TASK MATERIAL -
══════════════════════════════
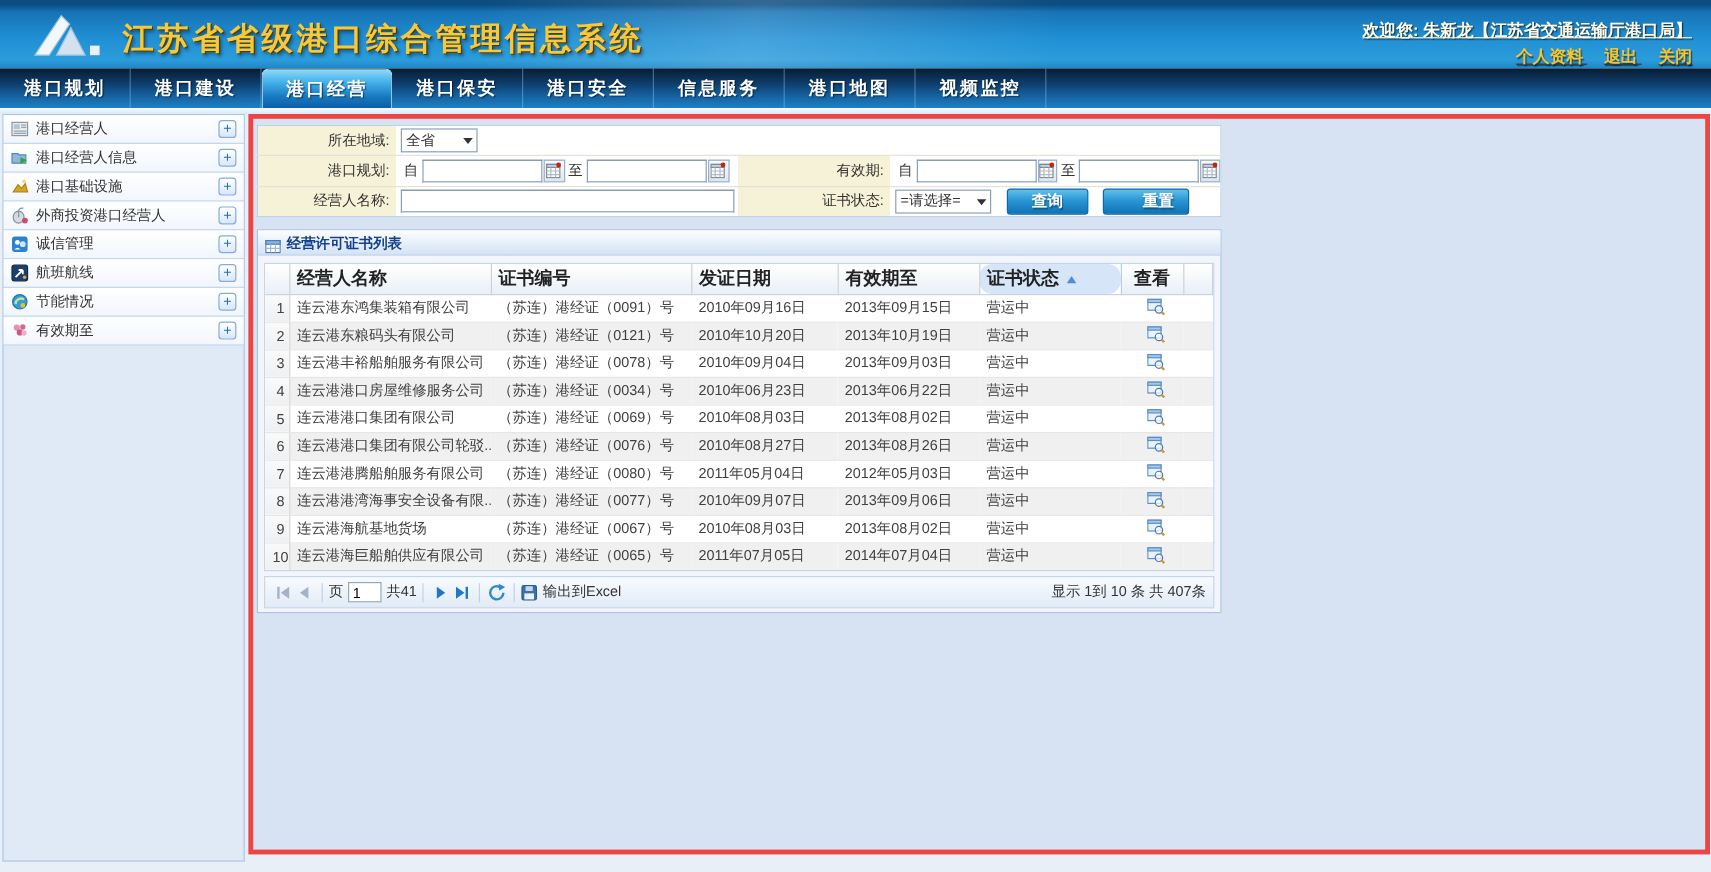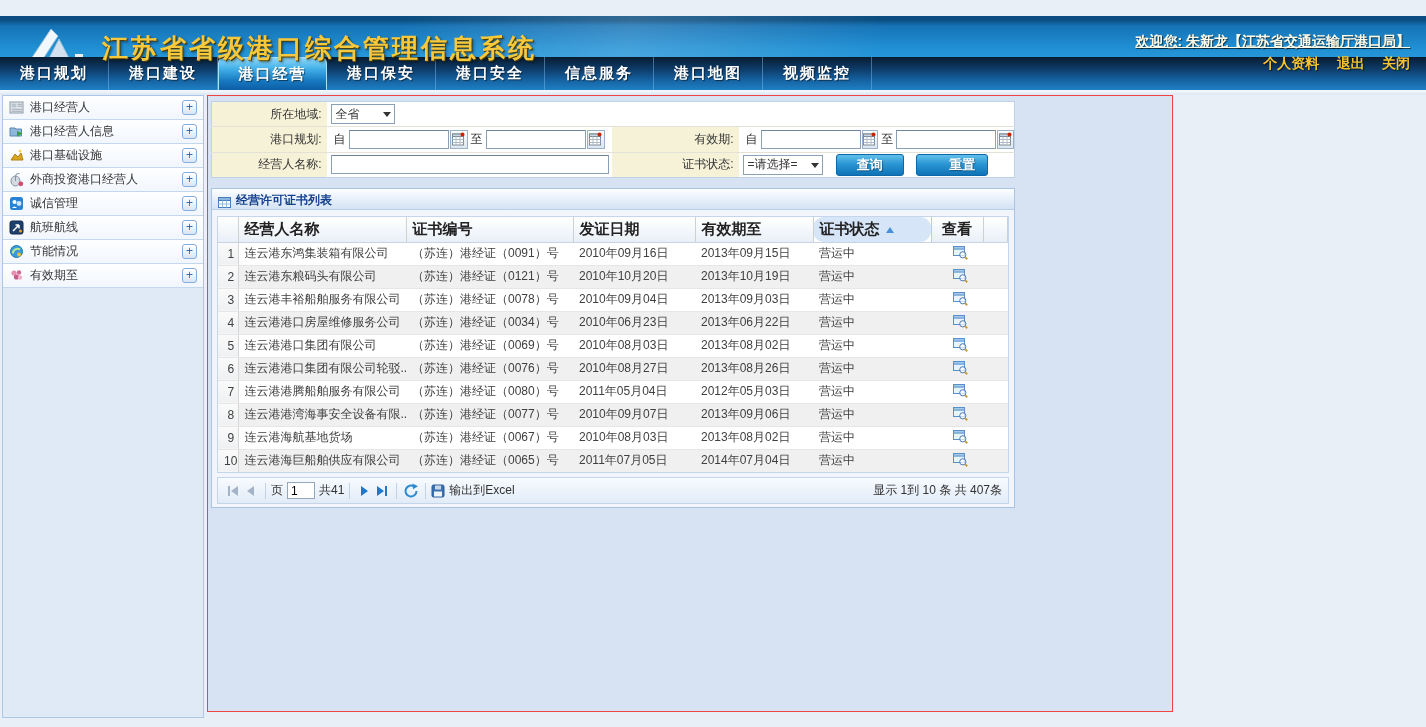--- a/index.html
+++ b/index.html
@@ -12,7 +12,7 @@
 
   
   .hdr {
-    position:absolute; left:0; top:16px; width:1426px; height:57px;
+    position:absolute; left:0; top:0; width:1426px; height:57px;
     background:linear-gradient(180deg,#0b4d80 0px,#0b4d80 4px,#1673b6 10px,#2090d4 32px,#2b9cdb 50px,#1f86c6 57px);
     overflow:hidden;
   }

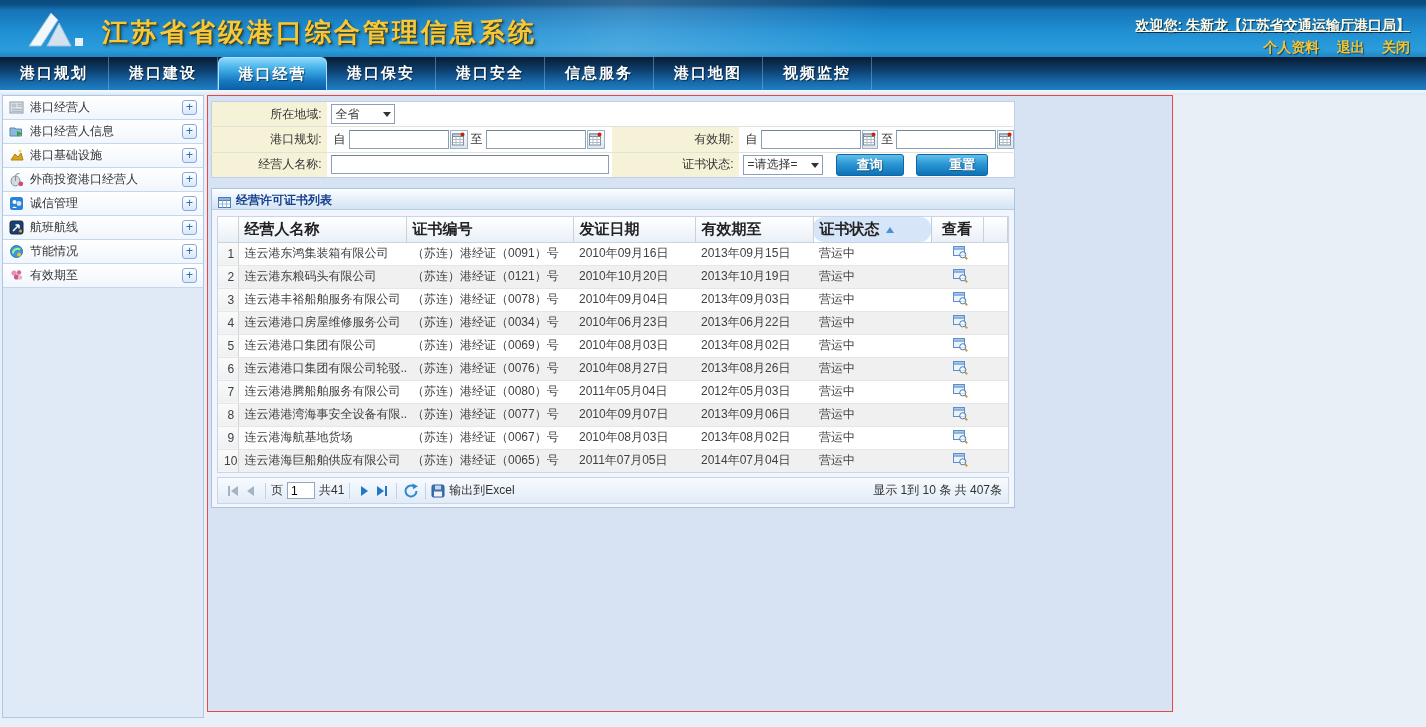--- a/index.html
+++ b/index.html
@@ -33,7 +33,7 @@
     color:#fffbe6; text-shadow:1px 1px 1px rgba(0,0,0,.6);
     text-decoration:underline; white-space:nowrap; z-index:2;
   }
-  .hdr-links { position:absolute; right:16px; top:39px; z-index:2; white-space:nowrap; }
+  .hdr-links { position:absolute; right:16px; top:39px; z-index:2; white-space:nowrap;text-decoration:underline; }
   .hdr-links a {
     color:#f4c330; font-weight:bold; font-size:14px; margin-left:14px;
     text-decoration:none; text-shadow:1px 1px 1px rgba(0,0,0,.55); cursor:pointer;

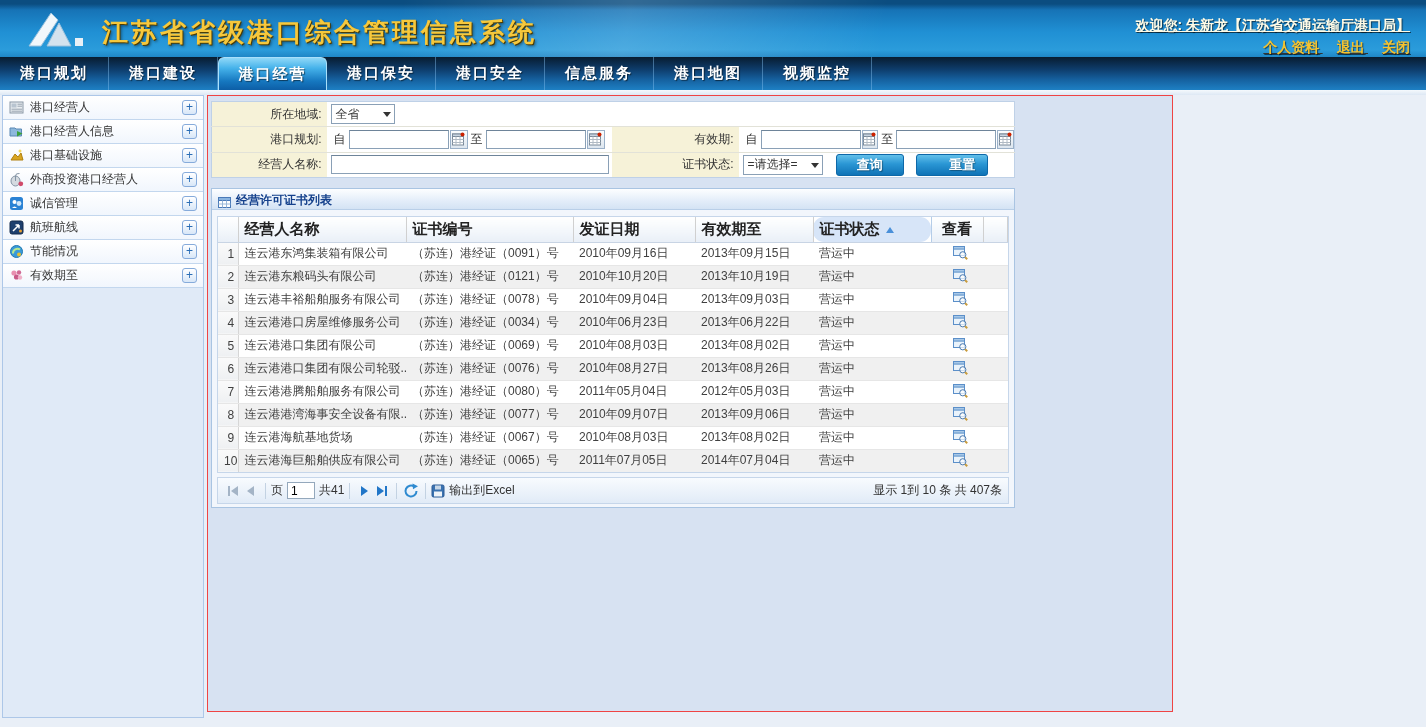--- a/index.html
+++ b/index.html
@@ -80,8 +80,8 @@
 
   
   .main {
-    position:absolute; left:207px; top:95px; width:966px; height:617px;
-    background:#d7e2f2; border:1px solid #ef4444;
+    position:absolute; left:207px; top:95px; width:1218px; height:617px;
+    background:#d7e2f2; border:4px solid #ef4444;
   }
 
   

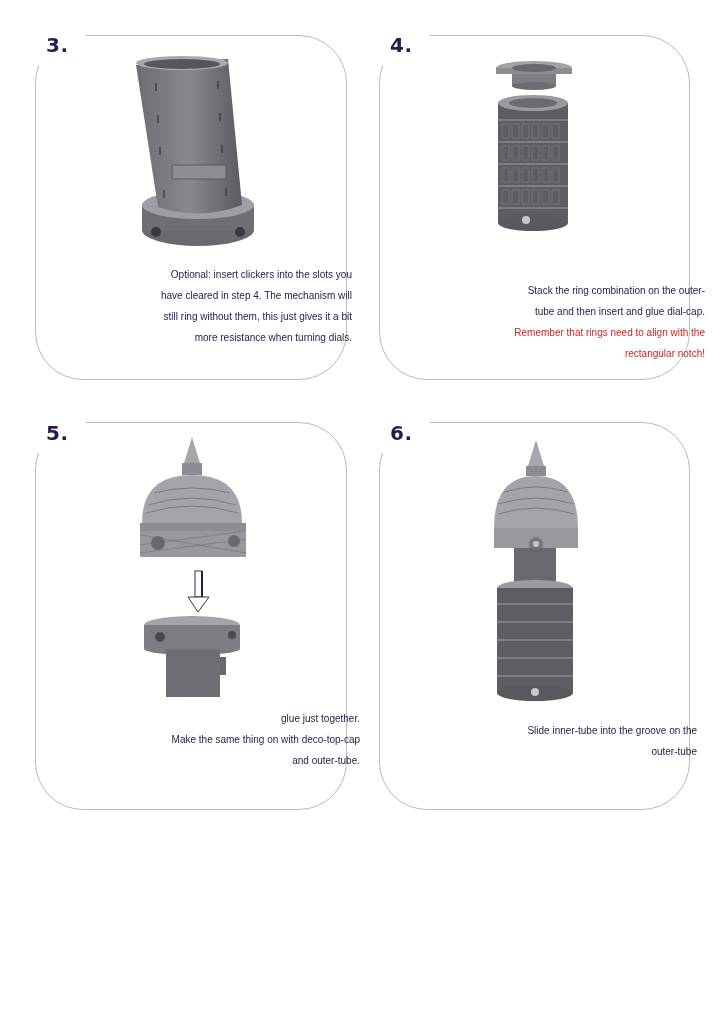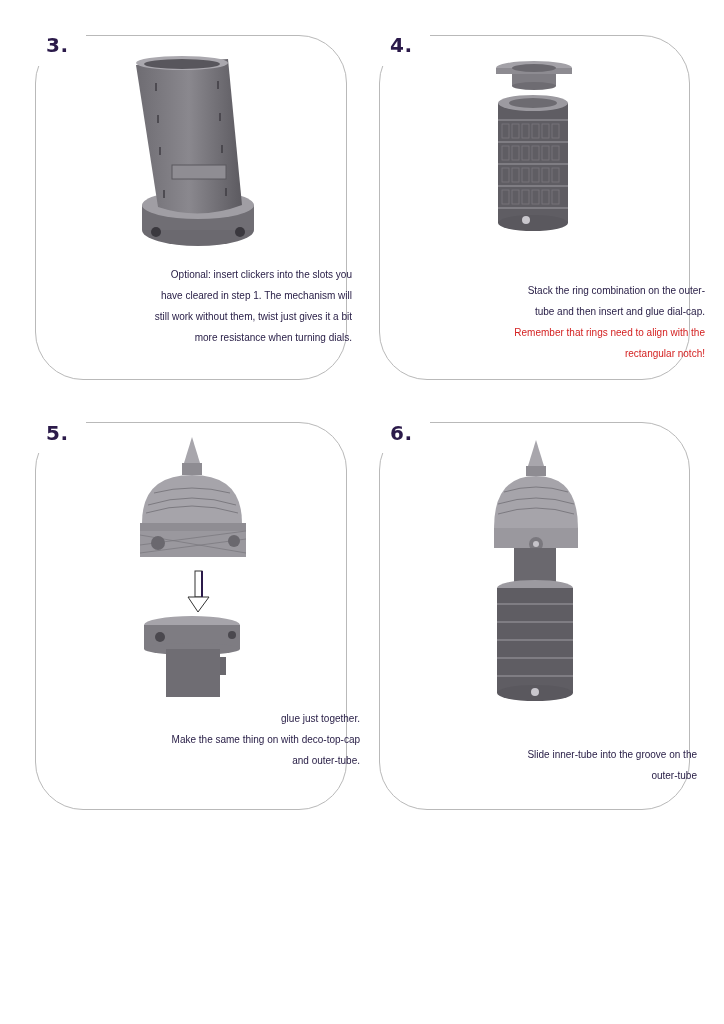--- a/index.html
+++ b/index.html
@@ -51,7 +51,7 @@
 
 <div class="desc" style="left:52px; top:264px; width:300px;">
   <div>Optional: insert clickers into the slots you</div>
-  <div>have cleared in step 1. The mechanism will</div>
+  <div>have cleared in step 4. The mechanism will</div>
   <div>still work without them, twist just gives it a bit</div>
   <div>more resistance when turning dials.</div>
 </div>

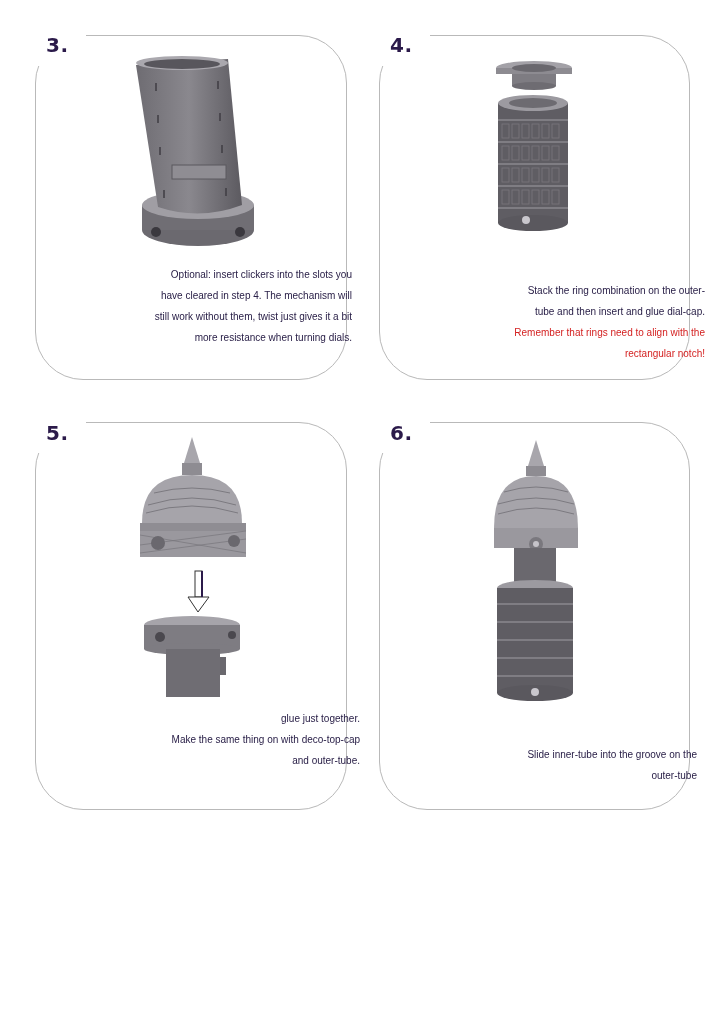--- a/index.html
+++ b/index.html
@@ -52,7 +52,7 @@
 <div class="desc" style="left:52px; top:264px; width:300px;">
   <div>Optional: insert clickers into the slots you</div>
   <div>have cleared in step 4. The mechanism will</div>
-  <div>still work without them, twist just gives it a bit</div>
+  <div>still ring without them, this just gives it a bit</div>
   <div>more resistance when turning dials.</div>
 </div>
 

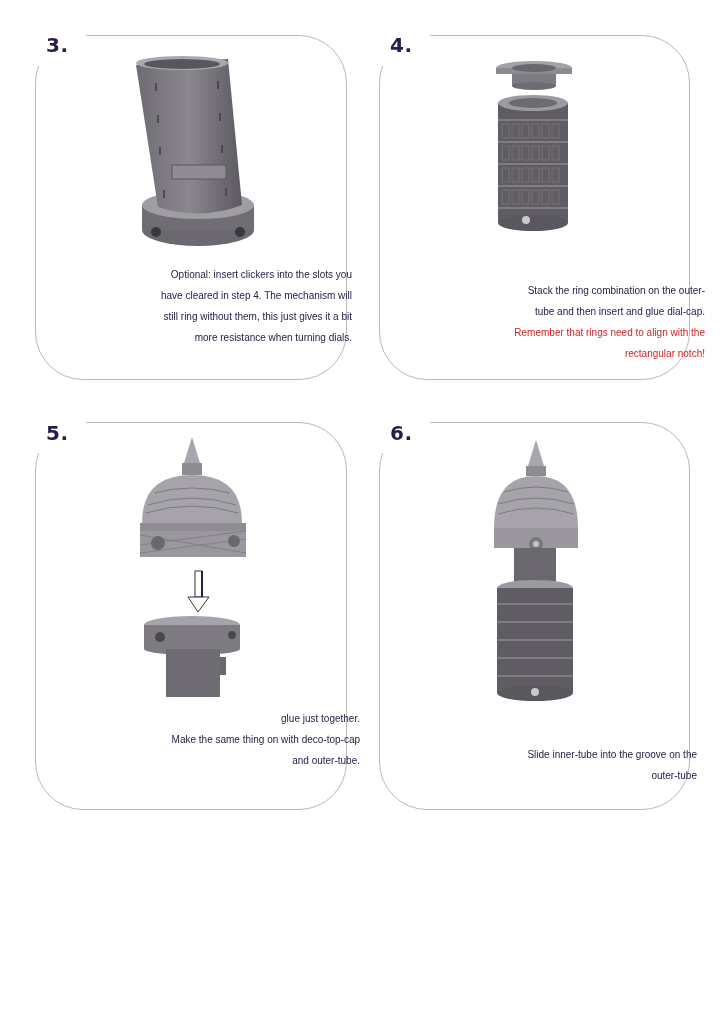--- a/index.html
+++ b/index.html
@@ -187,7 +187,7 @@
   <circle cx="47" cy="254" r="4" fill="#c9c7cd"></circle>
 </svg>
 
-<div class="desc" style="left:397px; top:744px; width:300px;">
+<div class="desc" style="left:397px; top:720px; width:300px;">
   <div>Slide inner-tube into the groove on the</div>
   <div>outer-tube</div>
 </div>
══════════════════════════════
ACTIVITY - Determine the number of lines above holding the string "absolute". Reply with it and nothing more.

EXERCISE RESULT - 6